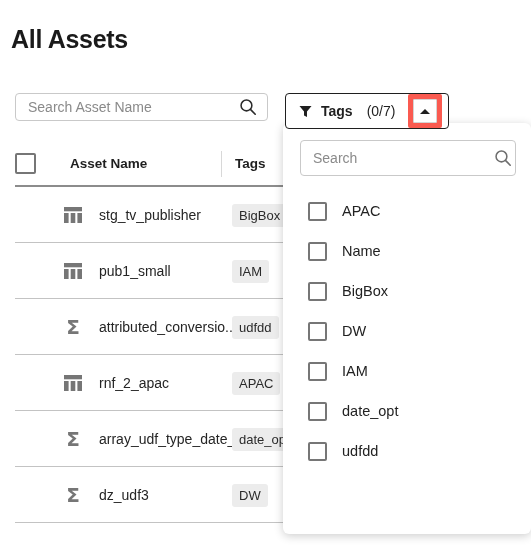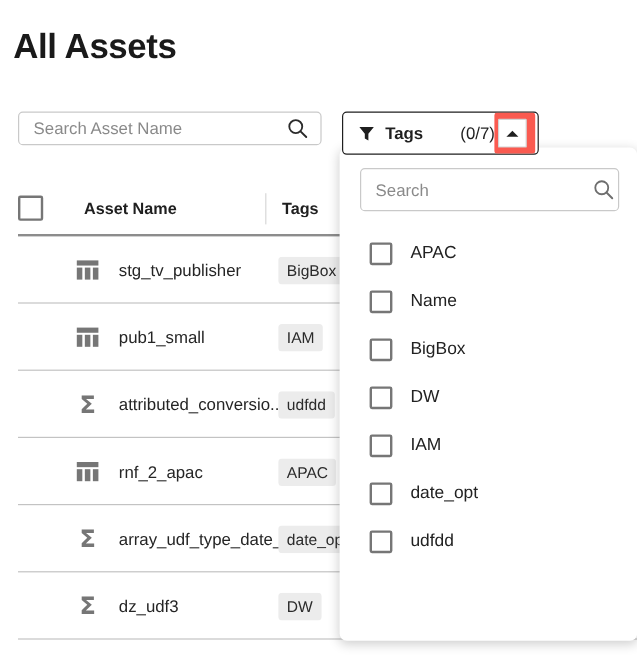--- a/index.html
+++ b/index.html
@@ -22,7 +22,7 @@
     position: absolute;
     left: 11px;
     top: 19px;
-    font-size: 29px;
+    font-size: 25px;
     font-weight: 700;
     color: #1a1a1a;
     letter-spacing: -0.3px;

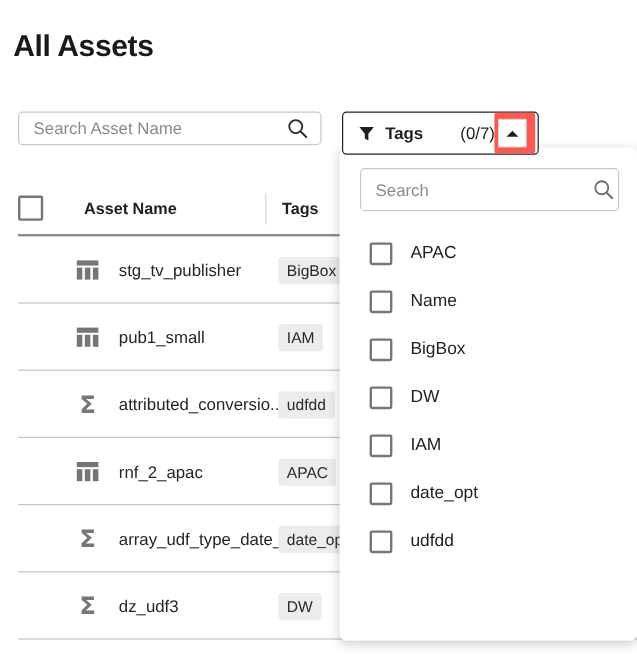--- a/index.html
+++ b/index.html
@@ -92,7 +92,7 @@
   .tags-count {
     font-size: 14px;
     color: #1f1f1f;
-    margin-left: 31px;
+    margin-left: 14px;
   }
   .chevron-wrap {
     margin-left: auto;

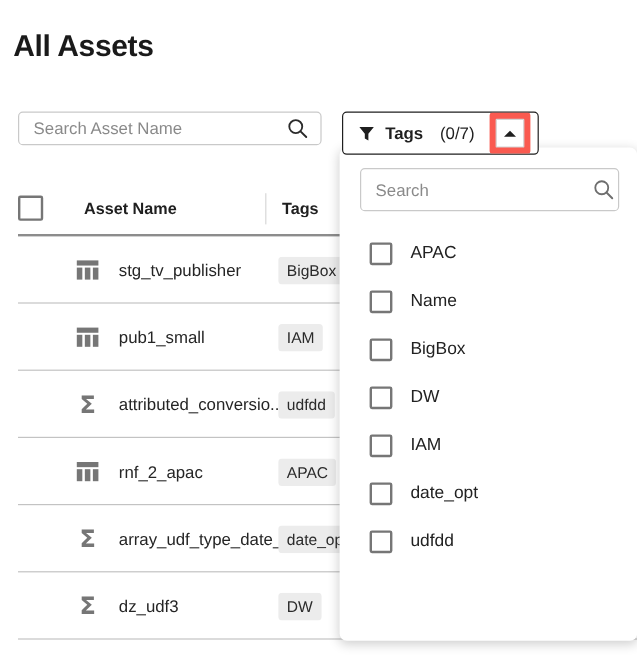--- a/index.html
+++ b/index.html
@@ -134,7 +134,7 @@
   .table {
     position: absolute;
     left: 0;
-    top: 150px;
+    top: 140px;
     width: 531px;
   }
   .th-row {

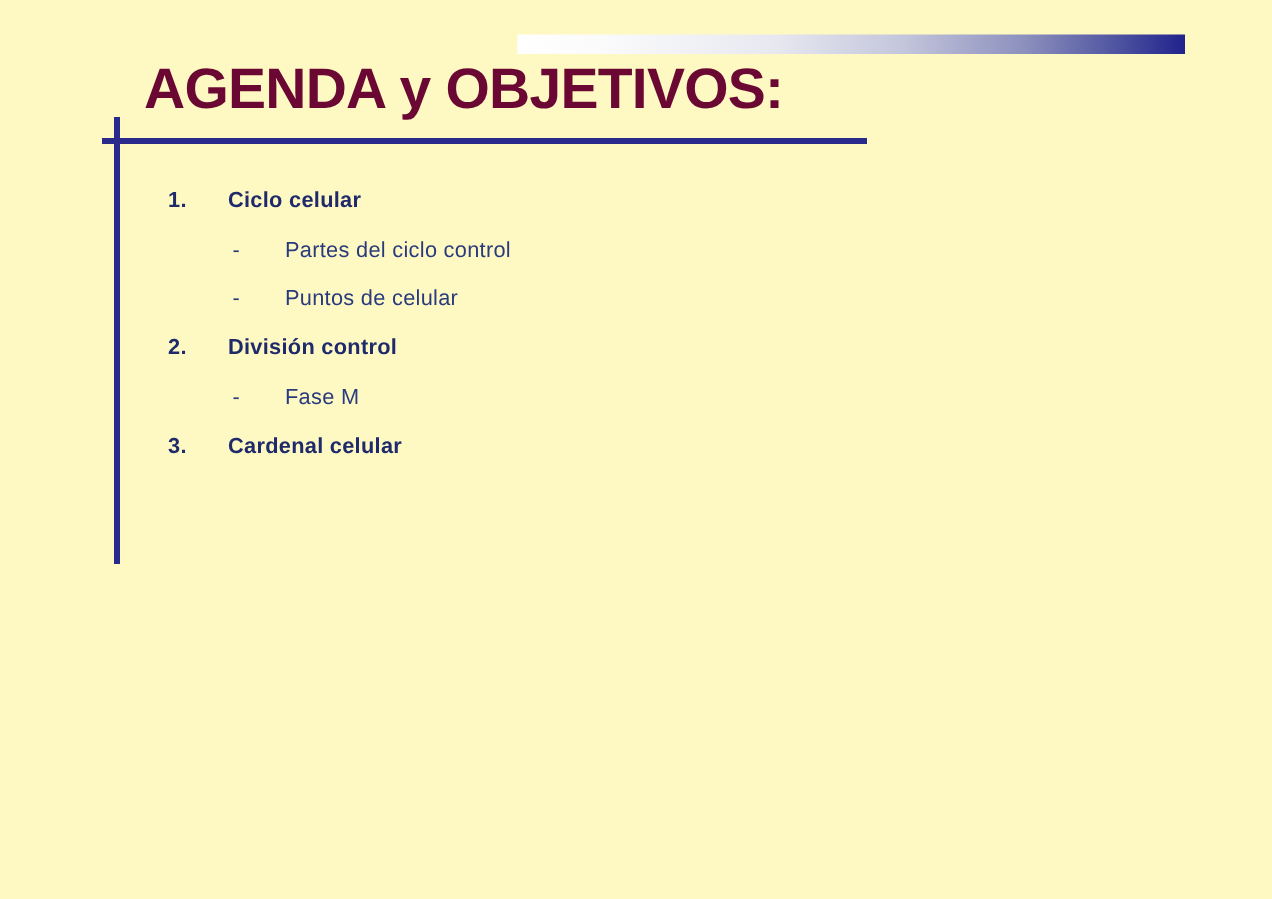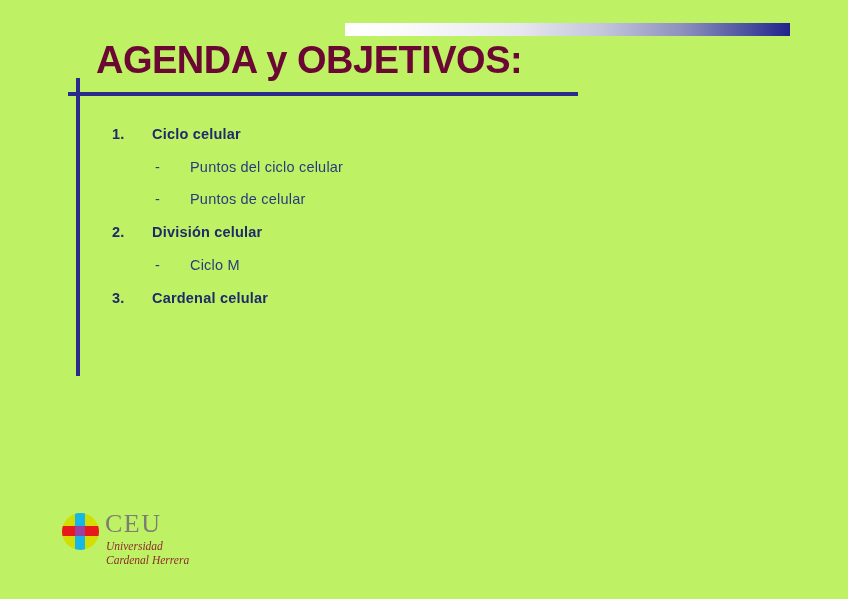--- a/index.html
+++ b/index.html
@@ -14,7 +14,7 @@
     position: relative;
     width: 848px;
     height: 599px;
-    background: #bef264;
+    background: #fef9c3;
     overflow: hidden;
   }
 

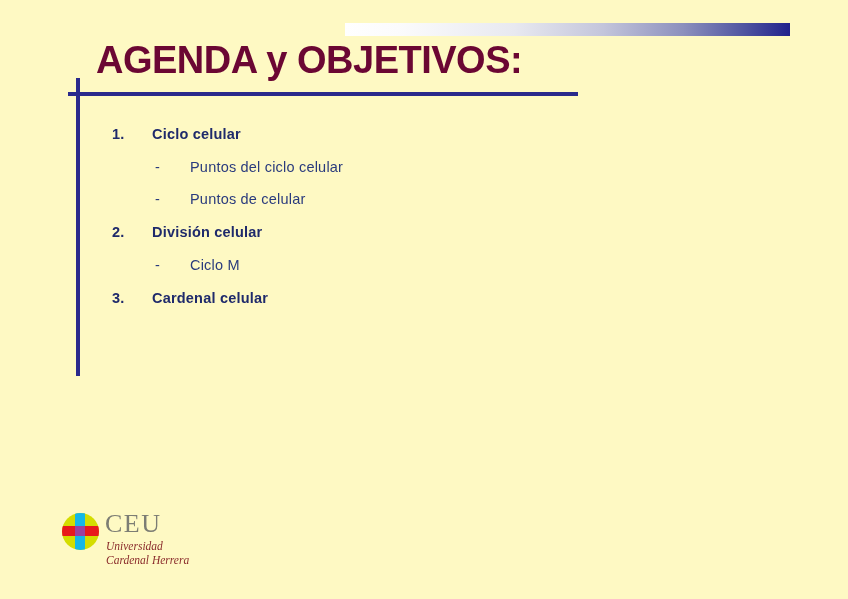--- a/index.html
+++ b/index.html
@@ -180,7 +180,7 @@
 
     <div class="agenda-row level2" style="top:159px;">
       <span class="marker">-</span>
-      <span class="row-text">Puntos del ciclo celular</span>
+      <span class="row-text">Partes del ciclo control</span>
     </div>
 
     <div class="agenda-row level2" style="top:191px;">

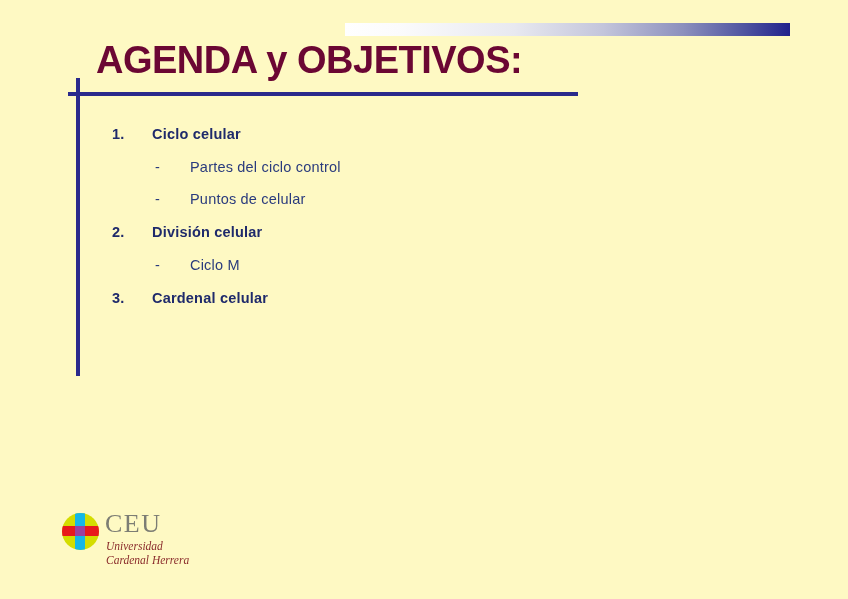--- a/index.html
+++ b/index.html
@@ -190,7 +190,7 @@
 
     <div class="agenda-row level1" style="top:224px;">
       <span class="marker">2.</span>
-      <span class="row-text">División celular</span>
+      <span class="row-text">División control</span>
     </div>
 
     <div class="agenda-row level2" style="top:257px;">

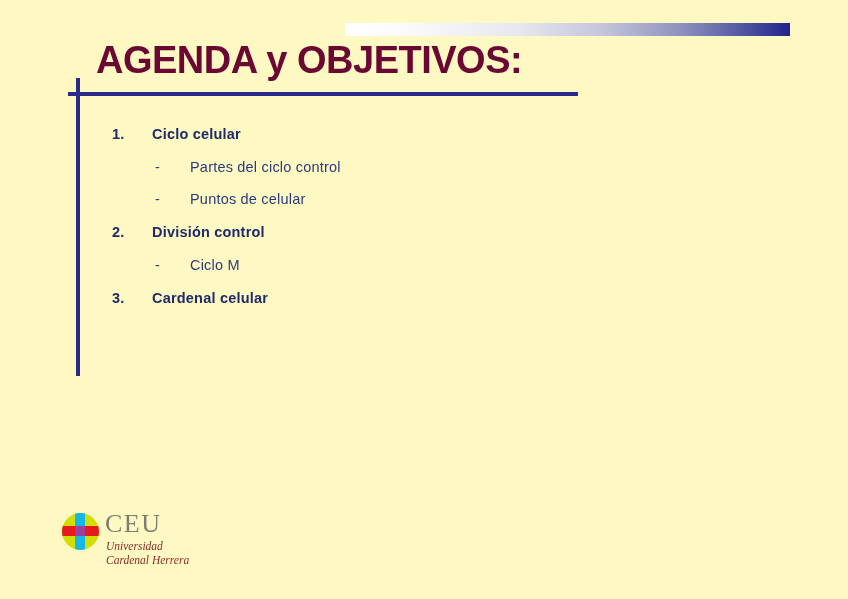--- a/index.html
+++ b/index.html
@@ -195,7 +195,7 @@
 
     <div class="agenda-row level2" style="top:257px;">
       <span class="marker">-</span>
-      <span class="row-text">Ciclo M</span>
+      <span class="row-text">Fase M</span>
     </div>
 
     <div class="agenda-row level1" style="top:290px;">

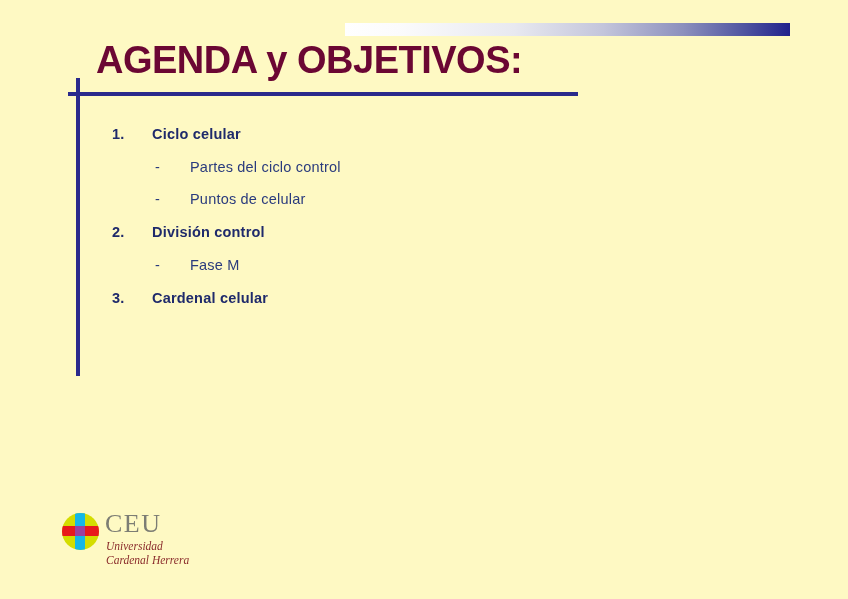--- a/index.html
+++ b/index.html
@@ -205,18 +205,6 @@
 
   </div>
 
-  <div id="ceu-logo">
-    <div id="logo-mark">
-      <div id="logo-bar-h"></div>
-      <div id="logo-bar-v"></div>
-      <div id="logo-center"></div>
-    </div>
-    <div id="logo-wordmark">CEU</div>
-    <div id="logo-tagline">
-      <span>Universidad</span>
-      <span>Cardenal Herrera</span>
-    </div>
-  </div>
 
 </div>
========================================================================
## Task to carry out
Give the records back exactly. Leave the pictures out.

## Result for this exercise
--- a/index.html
+++ b/index.html
@@ -22,7 +22,7 @@
     position: absolute;
     left: 11px;
     top: 19px;
-    font-size: 29px;
+    font-size: 25px;
     font-weight: 700;
     color: #1a1a1a;
     letter-spacing: -0.3px;

--- a/index.html
+++ b/index.html
@@ -92,7 +92,7 @@
   .tags-count {
     font-size: 14px;
     color: #1f1f1f;
-    margin-left: 31px;
+    margin-left: 14px;
   }
   .chevron-wrap {
     margin-left: auto;

--- a/index.html
+++ b/index.html
@@ -134,7 +134,7 @@
   .table {
     position: absolute;
     left: 0;
-    top: 150px;
+    top: 140px;
     width: 531px;
   }
   .th-row {

--- a/index.html
+++ b/index.html
@@ -14,7 +14,7 @@
     position: relative;
     width: 848px;
     height: 599px;
-    background: #bef264;
+    background: #fef9c3;
     overflow: hidden;
   }
 

--- a/index.html
+++ b/index.html
@@ -180,7 +180,7 @@
 
     <div class="agenda-row level2" style="top:159px;">
       <span class="marker">-</span>
-      <span class="row-text">Puntos del ciclo celular</span>
+      <span class="row-text">Partes del ciclo control</span>
     </div>
 
     <div class="agenda-row level2" style="top:191px;">

--- a/index.html
+++ b/index.html
@@ -190,7 +190,7 @@
 
     <div class="agenda-row level1" style="top:224px;">
       <span class="marker">2.</span>
-      <span class="row-text">División celular</span>
+      <span class="row-text">División control</span>
     </div>
 
     <div class="agenda-row level2" style="top:257px;">

--- a/index.html
+++ b/index.html
@@ -195,7 +195,7 @@
 
     <div class="agenda-row level2" style="top:257px;">
       <span class="marker">-</span>
-      <span class="row-text">Ciclo M</span>
+      <span class="row-text">Fase M</span>
     </div>
 
     <div class="agenda-row level1" style="top:290px;">

--- a/index.html
+++ b/index.html
@@ -205,18 +205,6 @@
 
   </div>
 
-  <div id="ceu-logo">
-    <div id="logo-mark">
-      <div id="logo-bar-h"></div>
-      <div id="logo-bar-v"></div>
-      <div id="logo-center"></div>
-    </div>
-    <div id="logo-wordmark">CEU</div>
-    <div id="logo-tagline">
-      <span>Universidad</span>
-      <span>Cardenal Herrera</span>
-    </div>
-  </div>
 
 </div>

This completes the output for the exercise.